- [Web page edit records]:
::::::::
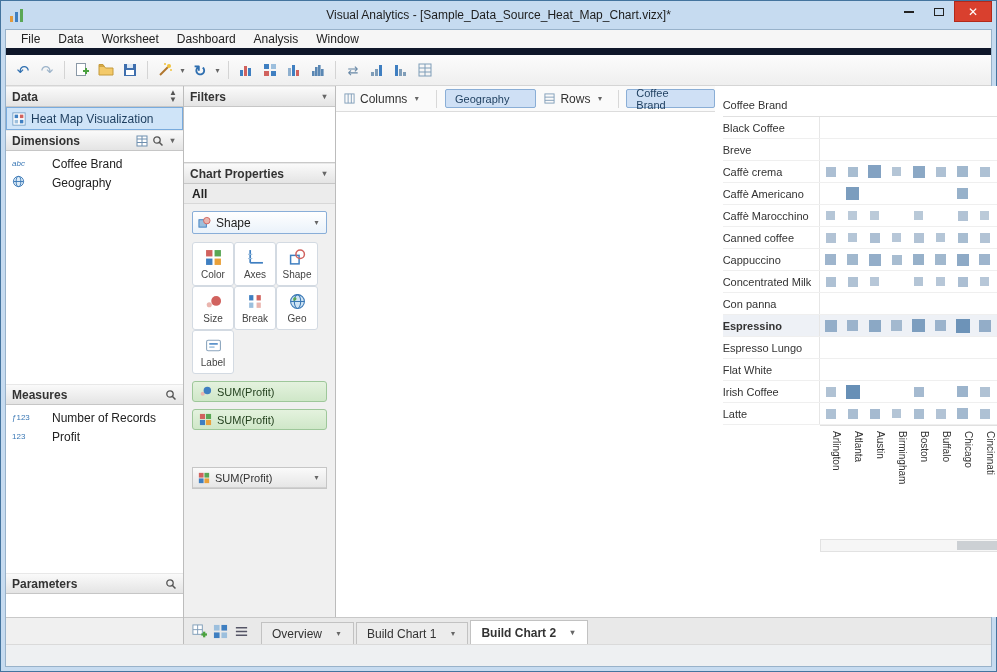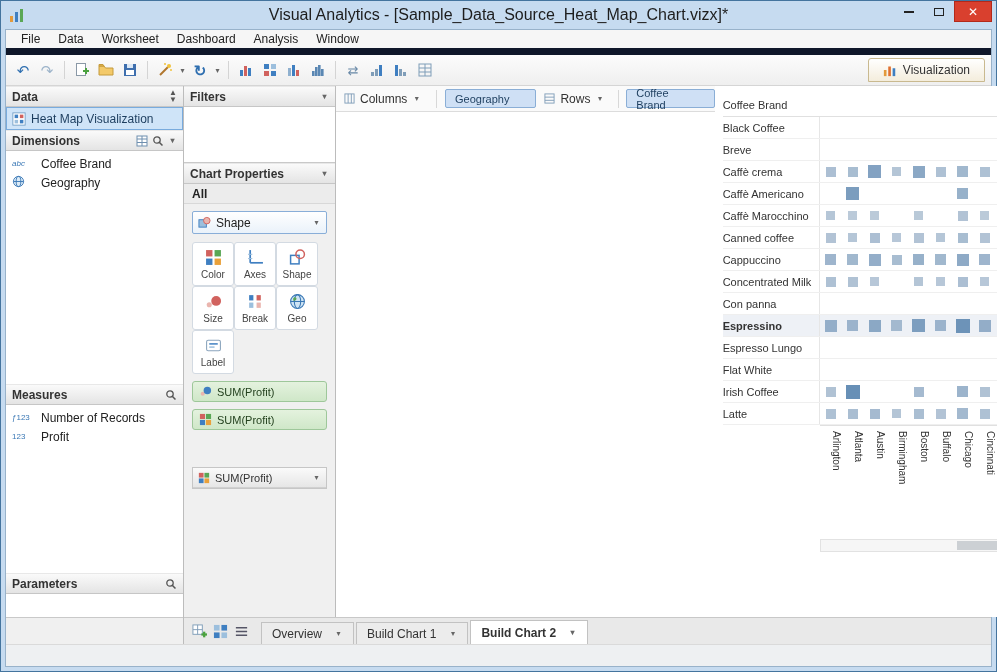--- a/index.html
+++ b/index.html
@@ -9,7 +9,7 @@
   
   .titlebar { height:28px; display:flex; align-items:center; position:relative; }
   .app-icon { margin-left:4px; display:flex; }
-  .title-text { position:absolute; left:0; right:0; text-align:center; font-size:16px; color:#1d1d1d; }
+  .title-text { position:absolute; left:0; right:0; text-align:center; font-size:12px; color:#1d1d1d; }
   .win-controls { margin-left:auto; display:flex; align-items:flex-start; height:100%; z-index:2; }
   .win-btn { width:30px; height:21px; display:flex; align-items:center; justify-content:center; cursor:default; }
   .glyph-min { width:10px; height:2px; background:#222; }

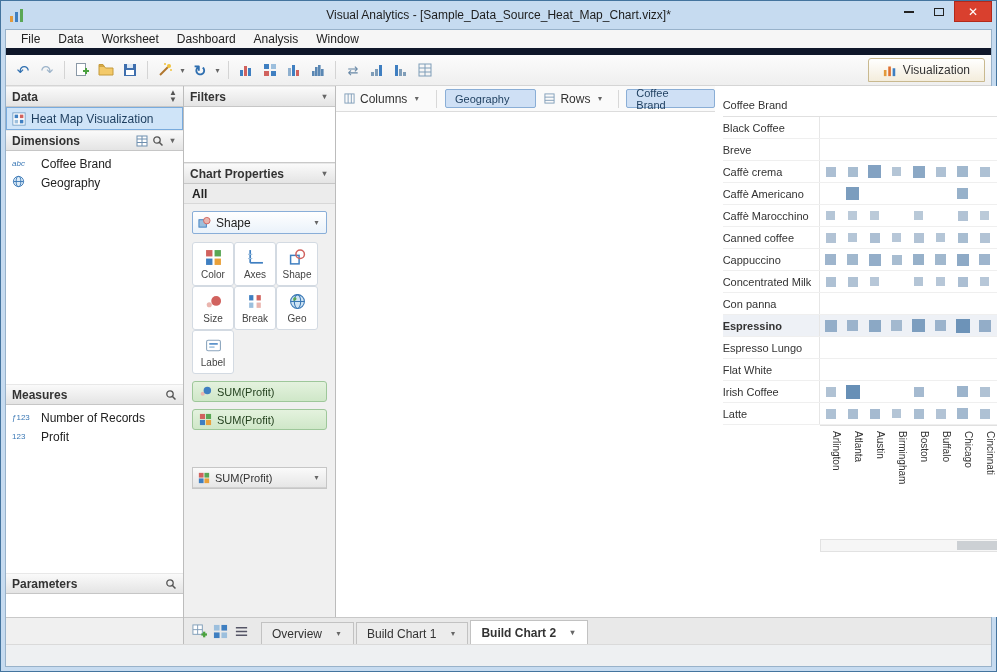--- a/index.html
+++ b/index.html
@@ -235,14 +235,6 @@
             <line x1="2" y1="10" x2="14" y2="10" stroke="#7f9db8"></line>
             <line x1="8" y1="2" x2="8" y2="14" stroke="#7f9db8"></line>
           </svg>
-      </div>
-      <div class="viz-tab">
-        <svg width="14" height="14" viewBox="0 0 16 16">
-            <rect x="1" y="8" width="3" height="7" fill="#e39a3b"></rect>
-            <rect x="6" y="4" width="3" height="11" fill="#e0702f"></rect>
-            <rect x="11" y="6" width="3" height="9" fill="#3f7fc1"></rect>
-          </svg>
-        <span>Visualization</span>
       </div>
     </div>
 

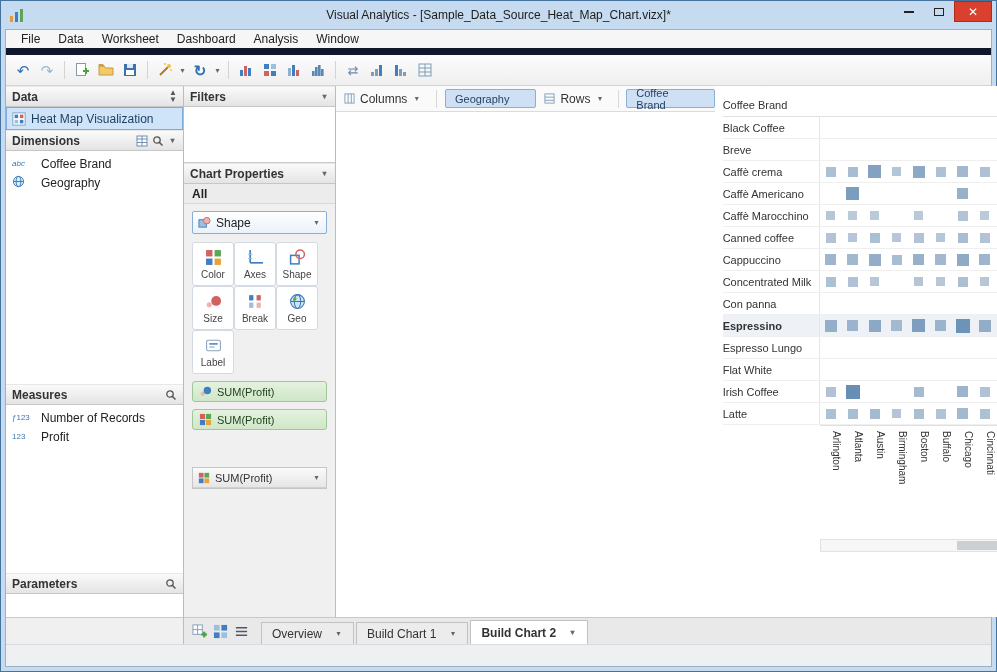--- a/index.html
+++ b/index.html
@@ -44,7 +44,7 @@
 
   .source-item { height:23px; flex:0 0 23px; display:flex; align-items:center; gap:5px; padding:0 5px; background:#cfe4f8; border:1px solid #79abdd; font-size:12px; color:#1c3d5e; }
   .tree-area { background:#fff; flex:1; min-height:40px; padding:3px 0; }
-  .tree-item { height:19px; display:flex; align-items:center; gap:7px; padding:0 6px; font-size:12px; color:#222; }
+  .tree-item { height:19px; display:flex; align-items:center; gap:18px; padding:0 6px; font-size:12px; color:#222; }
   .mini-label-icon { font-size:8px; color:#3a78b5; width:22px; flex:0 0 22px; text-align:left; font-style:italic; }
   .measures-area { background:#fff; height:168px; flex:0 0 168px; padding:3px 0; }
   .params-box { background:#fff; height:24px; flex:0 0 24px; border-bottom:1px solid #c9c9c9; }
::::::::
- [EXERCISE AIM]:
Without the pictures, restate each entry exactly.

- [RESPONSE TO THE EXERCISE]:
--- a/index.html
+++ b/index.html
@@ -9,7 +9,7 @@
   
   .titlebar { height:28px; display:flex; align-items:center; position:relative; }
   .app-icon { margin-left:4px; display:flex; }
-  .title-text { position:absolute; left:0; right:0; text-align:center; font-size:16px; color:#1d1d1d; }
+  .title-text { position:absolute; left:0; right:0; text-align:center; font-size:12px; color:#1d1d1d; }
   .win-controls { margin-left:auto; display:flex; align-items:flex-start; height:100%; z-index:2; }
   .win-btn { width:30px; height:21px; display:flex; align-items:center; justify-content:center; cursor:default; }
   .glyph-min { width:10px; height:2px; background:#222; }

--- a/index.html
+++ b/index.html
@@ -235,14 +235,6 @@
             <line x1="2" y1="10" x2="14" y2="10" stroke="#7f9db8"></line>
             <line x1="8" y1="2" x2="8" y2="14" stroke="#7f9db8"></line>
           </svg>
-      </div>
-      <div class="viz-tab">
-        <svg width="14" height="14" viewBox="0 0 16 16">
-            <rect x="1" y="8" width="3" height="7" fill="#e39a3b"></rect>
-            <rect x="6" y="4" width="3" height="11" fill="#e0702f"></rect>
-            <rect x="11" y="6" width="3" height="9" fill="#3f7fc1"></rect>
-          </svg>
-        <span>Visualization</span>
       </div>
     </div>
 

--- a/index.html
+++ b/index.html
@@ -44,7 +44,7 @@
 
   .source-item { height:23px; flex:0 0 23px; display:flex; align-items:center; gap:5px; padding:0 5px; background:#cfe4f8; border:1px solid #79abdd; font-size:12px; color:#1c3d5e; }
   .tree-area { background:#fff; flex:1; min-height:40px; padding:3px 0; }
-  .tree-item { height:19px; display:flex; align-items:center; gap:7px; padding:0 6px; font-size:12px; color:#222; }
+  .tree-item { height:19px; display:flex; align-items:center; gap:18px; padding:0 6px; font-size:12px; color:#222; }
   .mini-label-icon { font-size:8px; color:#3a78b5; width:22px; flex:0 0 22px; text-align:left; font-style:italic; }
   .measures-area { background:#fff; height:168px; flex:0 0 168px; padding:3px 0; }
   .params-box { background:#fff; height:24px; flex:0 0 24px; border-bottom:1px solid #c9c9c9; }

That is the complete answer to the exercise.